• [WORK ITEM]
Taking the lines below one at a time, count those with the string "recommendations" and give the result alone.

• [EXERCISE DATA]

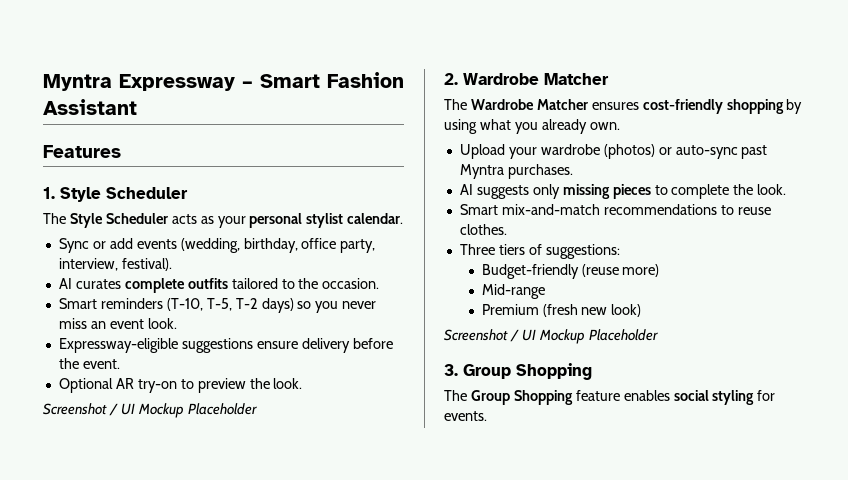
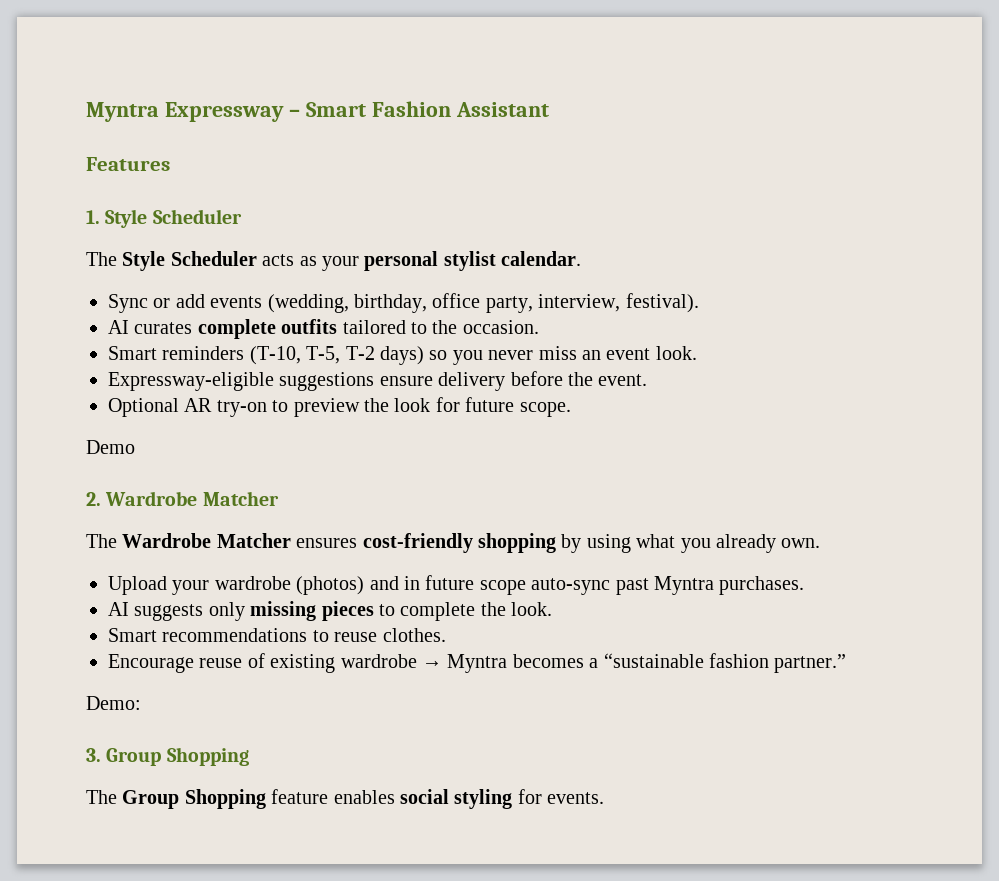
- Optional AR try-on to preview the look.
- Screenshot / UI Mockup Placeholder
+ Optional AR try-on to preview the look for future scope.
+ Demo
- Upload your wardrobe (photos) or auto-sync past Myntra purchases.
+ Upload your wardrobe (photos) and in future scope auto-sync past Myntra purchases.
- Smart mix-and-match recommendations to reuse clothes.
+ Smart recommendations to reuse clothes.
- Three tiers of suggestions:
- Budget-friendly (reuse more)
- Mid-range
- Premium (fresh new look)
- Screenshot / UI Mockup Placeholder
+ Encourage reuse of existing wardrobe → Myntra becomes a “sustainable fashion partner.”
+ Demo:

==

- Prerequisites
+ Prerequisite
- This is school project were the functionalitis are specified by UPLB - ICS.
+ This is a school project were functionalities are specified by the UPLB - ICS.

• [SOLUTION TO THIS PROBLEM]
2